- **Data for analysis**
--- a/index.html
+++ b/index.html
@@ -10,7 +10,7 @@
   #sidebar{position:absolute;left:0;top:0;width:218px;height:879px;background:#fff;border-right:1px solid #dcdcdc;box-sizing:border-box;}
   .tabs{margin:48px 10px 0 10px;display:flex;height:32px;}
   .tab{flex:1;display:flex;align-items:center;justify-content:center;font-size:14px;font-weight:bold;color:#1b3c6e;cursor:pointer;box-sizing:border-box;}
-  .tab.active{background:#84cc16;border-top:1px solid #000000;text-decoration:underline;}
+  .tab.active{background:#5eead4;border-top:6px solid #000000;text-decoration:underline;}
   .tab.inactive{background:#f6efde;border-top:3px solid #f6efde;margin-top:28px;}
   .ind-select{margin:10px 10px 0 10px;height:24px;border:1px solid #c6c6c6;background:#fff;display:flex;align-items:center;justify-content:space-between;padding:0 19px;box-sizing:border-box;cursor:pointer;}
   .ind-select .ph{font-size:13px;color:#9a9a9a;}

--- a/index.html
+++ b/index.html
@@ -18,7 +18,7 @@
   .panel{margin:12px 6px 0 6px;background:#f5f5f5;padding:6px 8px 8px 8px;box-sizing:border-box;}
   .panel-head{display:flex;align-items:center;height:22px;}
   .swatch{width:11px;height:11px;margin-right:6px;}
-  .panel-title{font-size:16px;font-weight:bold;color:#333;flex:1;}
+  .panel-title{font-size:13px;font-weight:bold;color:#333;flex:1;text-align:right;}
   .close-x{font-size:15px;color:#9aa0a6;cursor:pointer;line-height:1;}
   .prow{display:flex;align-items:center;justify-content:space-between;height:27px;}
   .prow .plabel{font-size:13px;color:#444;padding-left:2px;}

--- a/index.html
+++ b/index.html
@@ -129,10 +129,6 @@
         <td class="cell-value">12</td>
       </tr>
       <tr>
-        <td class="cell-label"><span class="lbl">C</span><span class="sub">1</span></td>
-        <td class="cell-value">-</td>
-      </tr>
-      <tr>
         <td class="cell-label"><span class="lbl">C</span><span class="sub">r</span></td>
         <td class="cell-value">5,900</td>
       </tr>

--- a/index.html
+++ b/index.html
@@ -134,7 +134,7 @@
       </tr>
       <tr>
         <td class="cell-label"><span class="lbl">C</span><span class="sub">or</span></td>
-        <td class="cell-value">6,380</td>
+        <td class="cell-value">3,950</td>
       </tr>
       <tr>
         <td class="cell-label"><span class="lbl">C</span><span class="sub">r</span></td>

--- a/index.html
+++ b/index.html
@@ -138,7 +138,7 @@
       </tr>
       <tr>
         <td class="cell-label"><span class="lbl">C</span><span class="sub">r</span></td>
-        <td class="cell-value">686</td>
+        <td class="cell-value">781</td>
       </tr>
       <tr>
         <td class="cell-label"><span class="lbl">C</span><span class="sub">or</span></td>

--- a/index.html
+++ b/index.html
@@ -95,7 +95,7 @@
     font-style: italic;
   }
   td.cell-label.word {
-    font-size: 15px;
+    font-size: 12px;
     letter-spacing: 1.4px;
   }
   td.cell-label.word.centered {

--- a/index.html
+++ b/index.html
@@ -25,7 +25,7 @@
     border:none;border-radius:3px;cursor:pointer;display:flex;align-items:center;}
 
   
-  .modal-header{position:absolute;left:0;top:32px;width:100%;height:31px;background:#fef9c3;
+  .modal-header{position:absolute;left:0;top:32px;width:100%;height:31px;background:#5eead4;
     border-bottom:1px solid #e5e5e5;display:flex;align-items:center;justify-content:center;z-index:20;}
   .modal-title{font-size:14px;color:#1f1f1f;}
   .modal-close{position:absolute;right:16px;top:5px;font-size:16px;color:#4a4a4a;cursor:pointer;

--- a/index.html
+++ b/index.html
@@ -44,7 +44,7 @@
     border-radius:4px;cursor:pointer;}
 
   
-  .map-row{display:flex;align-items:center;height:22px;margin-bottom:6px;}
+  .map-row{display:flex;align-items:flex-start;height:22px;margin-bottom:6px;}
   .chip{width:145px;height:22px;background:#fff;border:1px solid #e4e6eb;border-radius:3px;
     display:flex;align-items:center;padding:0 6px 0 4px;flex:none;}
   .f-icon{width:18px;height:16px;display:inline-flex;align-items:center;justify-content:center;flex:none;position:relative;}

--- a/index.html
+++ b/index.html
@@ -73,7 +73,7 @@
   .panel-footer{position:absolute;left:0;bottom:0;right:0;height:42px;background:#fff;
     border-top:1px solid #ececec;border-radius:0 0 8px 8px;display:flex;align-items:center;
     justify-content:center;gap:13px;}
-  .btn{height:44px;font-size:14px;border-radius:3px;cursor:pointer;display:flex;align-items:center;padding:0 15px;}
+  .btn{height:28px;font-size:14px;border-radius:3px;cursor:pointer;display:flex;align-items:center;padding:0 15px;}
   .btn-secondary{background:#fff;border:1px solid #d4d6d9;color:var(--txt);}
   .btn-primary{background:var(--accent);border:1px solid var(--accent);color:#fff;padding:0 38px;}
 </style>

- **Exercise**
Filter the records above, keeping each line that contains the word "select".

- **Response area**
   .ind-select{margin:10px 10px 0 10px;height:24px;border:1px solid #c6c6c6;background:#fff;display:flex;align-items:center;justify-content:space-between;padding:0 19px;box-sizing:border-box;cursor:pointer;}
   .ind-select .ph{font-size:13px;color:#9a9a9a;}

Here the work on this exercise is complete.